Los que creen que el arte ha muerto o no tiene ningún porvenir o se ha hecho definitivamente inútil -en especial, los que viven de estas afirmaciones, mercenarios de la necrofilia artística- harían bien en acercarse a la última exposición barcelonesa de Anthony Caro (en La Pedrera) y, con particular atención, a la escultura templo laberinto denominada El Juicio Final. Sería interesante saber qué creen una vez terminado el recorrido, si es que aún están en condiciones de ver más allá de sus visiones preconcebidas y de sus tópicos rutinarios.

Para los que nunca han creído en aquel prolongadísimo crepúsculo ni han confundido por completo el simulacro con la creación, el recorrido de la obra de Caro puede ser la confirmación del poder del arte para captar los signos más profundos de una época sin por ello abandonar la más radical libertad expresiva. Ante El Juicio Final palidecen toneladas de arte impotente y miles de páginas de teoría impotente sobre el arte. Es una obra que lleva dentro de sí lo que George Steiner llamó "presencias reales".

En 'El Juicio Final', de Anthony Caro, se hallan representadas las tres grandes tradiciones de Europa: la judía, la cristiana y la griega

Con todo, no deja de ser un experimento abrumador en la trayectoria de su autor, alguien que, de acuerdo con el título general de la exposición, se ha pasado su vida dibujando el espacio mediante la escultura. Discípulo de Henry Moore, Anthony Caro ha sido un privilegiado testigo del viraje de la escultura en el siglo XX. Frente al escultor tradicional, creador de figuras surgidas de la piedra o el metal, el escultor del último siglo ha tratado de horadar el espacio y aun el tiempo mediante el vaciado de formas arrebatadas a la materia. Partícipe de esta concepción, Caro se ha aproximado en algunas ocasiones a la abstracción grave y geométrica de Oteiza o Chillida, con quienes ha compartido la nobleza introspectiva del hierro; en otras, sin embargo, ha sido proclive al vuelo vertical de Julio González o Brancusi. Durante muchos años la obra de Anthony Caro ha comprometido la escultura con la ligereza, el movimiento y la luz. Éstos han sido sus grandes recursos para "dibujar el espacio".

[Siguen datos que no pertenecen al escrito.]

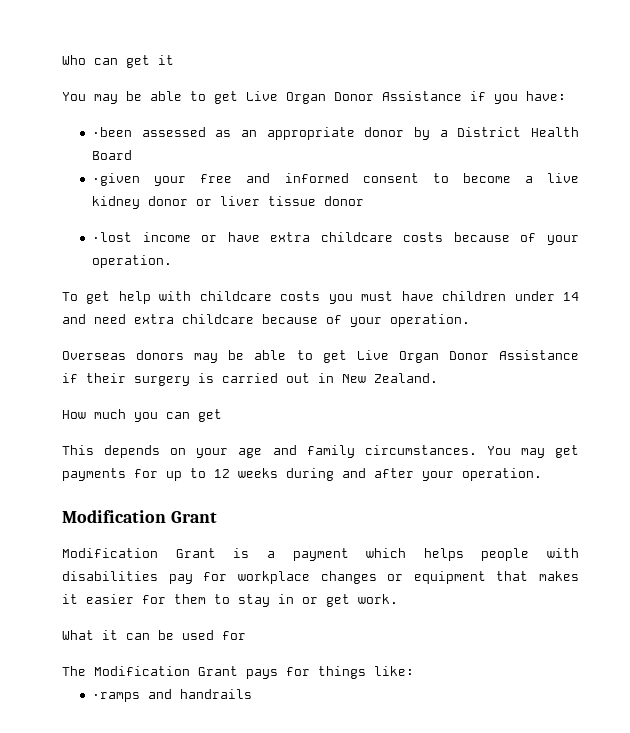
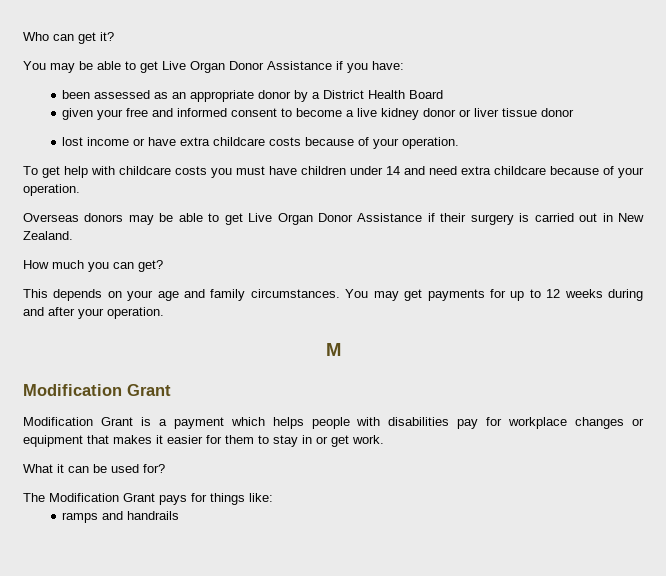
- Who can get it
+ Who can get it?
- •been assessed as an appropriate donor by a District Health Board
+ been assessed as an appropriate donor by a District Health Board
- •given your free and informed consent to become a live kidney donor or liver tissue donor
+ given your free and informed consent to become a live kidney donor or liver tissue donor
- •lost income or have extra childcare costs because of your operation.
+ lost income or have extra childcare costs because of your operation.
- How much you can get
+ How much you can get?
+ M
- What it can be used for
+ What it can be used for?
- •ramps and handrails
+ ramps and handrails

Pero El Juicio Final se aparta abruptamente de estas premisas, como si, de pronto, el mundo ya no pudiera ser redibujado mediante la tríada gozosa de la luminosidad, la fluidez y la levedad. O, tal vez, en una perspectiva más histórica, como si el siglo XX -el siglo por el que ha transcurrido la existencia de Caro- debiera ser juzgado con el recurso a otros instrumentos.

Así la invitación al vuelo sensorial, tan recurrente en las obras de Caro, es sustituida por una exigencia diferente. En El Juicio Final el espectador es invitado a adentrarse en la propia escultura. Al hacerlo aparentemente entra en su templo aunque pronto percibe que se trata, asimismo, de un laberinto. La atmósfera tiene algo de carcelario y mucho de claustrofóbico. La luz ha sido sustituida por una oscuridad ocre; la ligereza, aplastada por una pesadez agobiante; el movimiento, vencido por un microcosmos estático y mórbido. Hay un magnetismo extraordinario en esa cueva del horror y de la piedad.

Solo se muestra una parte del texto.